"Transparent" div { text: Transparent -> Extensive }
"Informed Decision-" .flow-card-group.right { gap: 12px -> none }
###
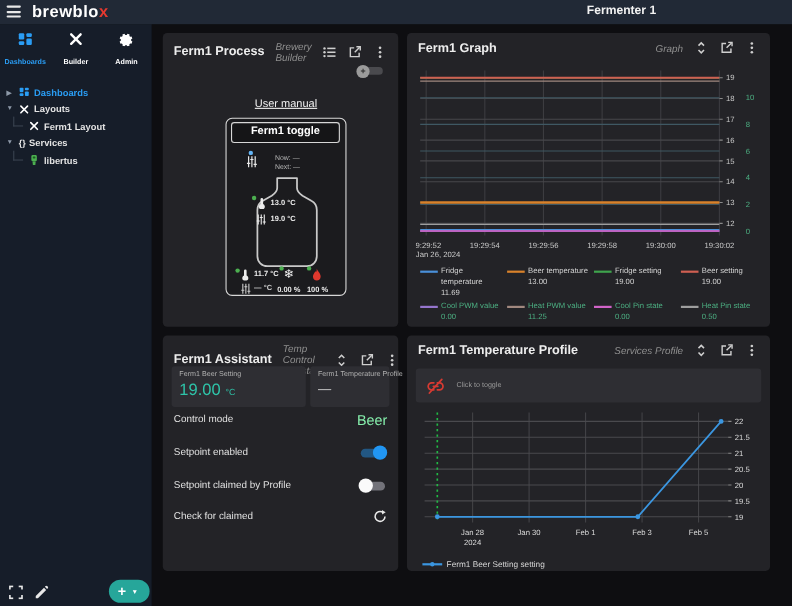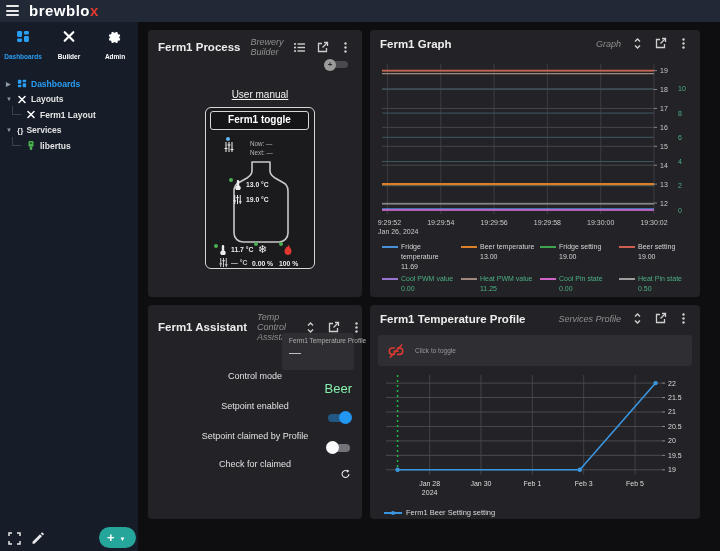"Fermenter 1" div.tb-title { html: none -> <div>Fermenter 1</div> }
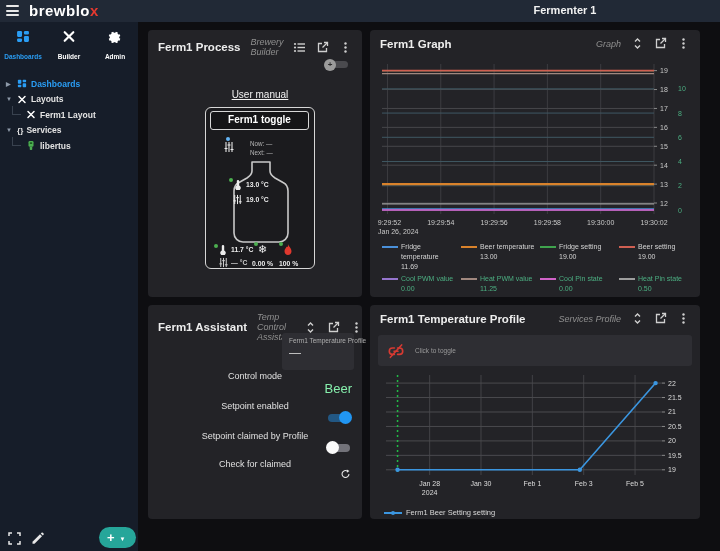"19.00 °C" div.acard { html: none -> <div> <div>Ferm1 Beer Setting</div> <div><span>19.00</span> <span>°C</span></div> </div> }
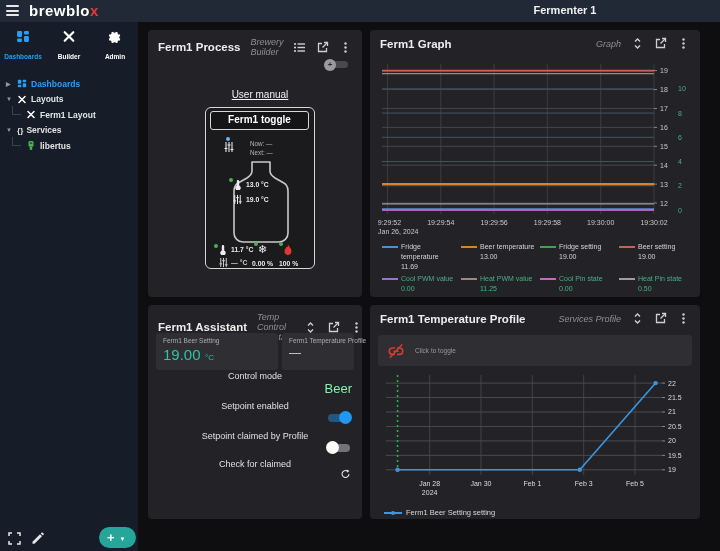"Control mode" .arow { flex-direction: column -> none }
###
**What is being asked:** Would you retype the lines above from the one with "text: Transparent ->" down to the one with "gap: 12px ->", word for word, both ends included and no other lines?

**Exercise answer:**
"Transparent" div { text: Transparent -> Extensive }
"Informed Decision-" .flow-card-group.right { gap: 12px -> none }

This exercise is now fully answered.